Этот шаг, судя по всему, оправдал себя: Имру-ль-Кайс II правил в Хире четверть века без каких-либо заметных проблем. Источники не сообщают ни о каких событиях или потрясениях, происшедших в его правление. Уже сам факт столь долгого правления свидетельствует о стабильности, которая наконец-то была достигнута.
Ан-Нуман I (399–428/429) и аль-Мунзир II (428/429 — 472/473)
Куда более заметной фигурой был сын и наследник Имру-ль-Кайса II — ан-Нуман I. Судя по некоторым данным, для самих Лахмидов его правление стало началом какого-то нового этапа их истории.

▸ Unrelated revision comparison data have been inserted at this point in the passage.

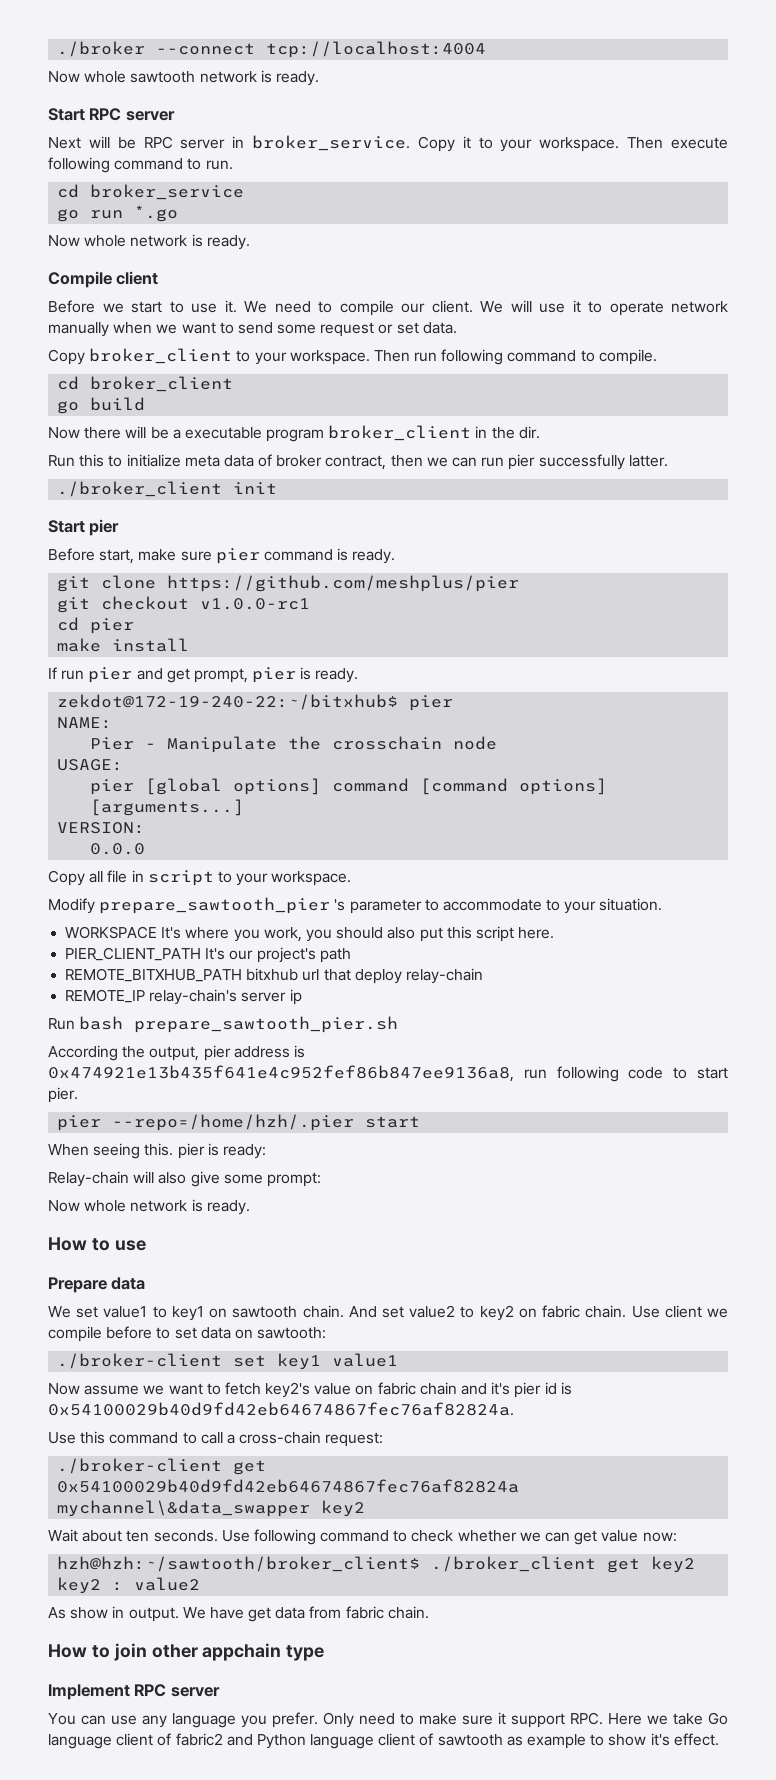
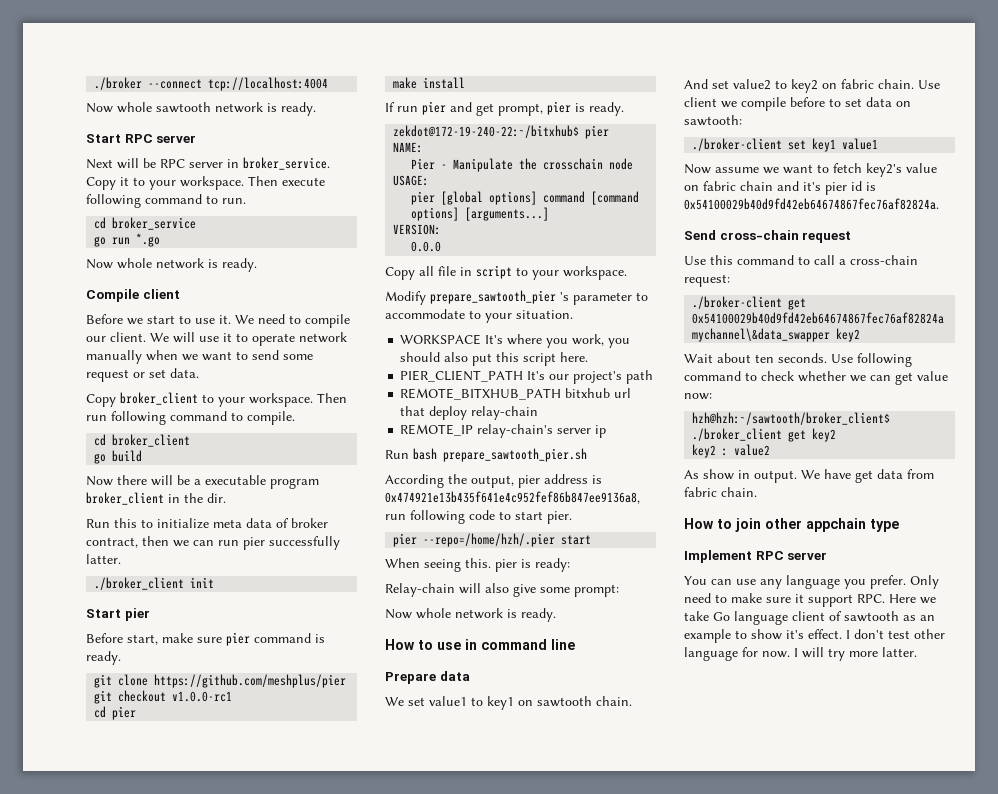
- How to use
+ How to use in command line
+ Send cross-chain request
- Only need to make sure it support RPC. Here we take Go language client of fabric2 and Python language client of sawtooth as example to show it's effect.
+ Only need to make sure it support RPC. Here we take Go language client of sawtooth as an example to show it's effect.
+ I don't test other language for now. I will try more latter.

Это видно по тому, что царя аль-Мунзира III, которого, вероятно, можно считать самым выдающимся правителем династии, средневековые авторы называют «сын аш-Шакики» (Jbn al-Saqiqa)[72]. Но согласно арабским преданиям мать аль-Мунзира звали Мауия или Мария[73]; за красоту она получила прозвище Μa' al-sama' (Небесная (т. е. дождевая) вода), ибо дождь у арабов считался благодатью [19, сер. 1, с. 900; 67, с. 105; 107, т. 3, с. 200; 238, с. 359]. Аш-Шакика была матерью ан-Нумана I [19, сер. 1, с. 850; 67, с. 101], отчего его называли «сыном аш-Шакики» [172, ч. 2, с. 36; 181, с. 114; 213, с. 113; 238, с. 358][74]. Следовательно, аль-Мунзир III считался потомком аш-Шакики, а еще вернее — потомком ан-Нумана[75]. Иоанн Эфесский считал правителей Хиры «родом ан-Нумана»[76].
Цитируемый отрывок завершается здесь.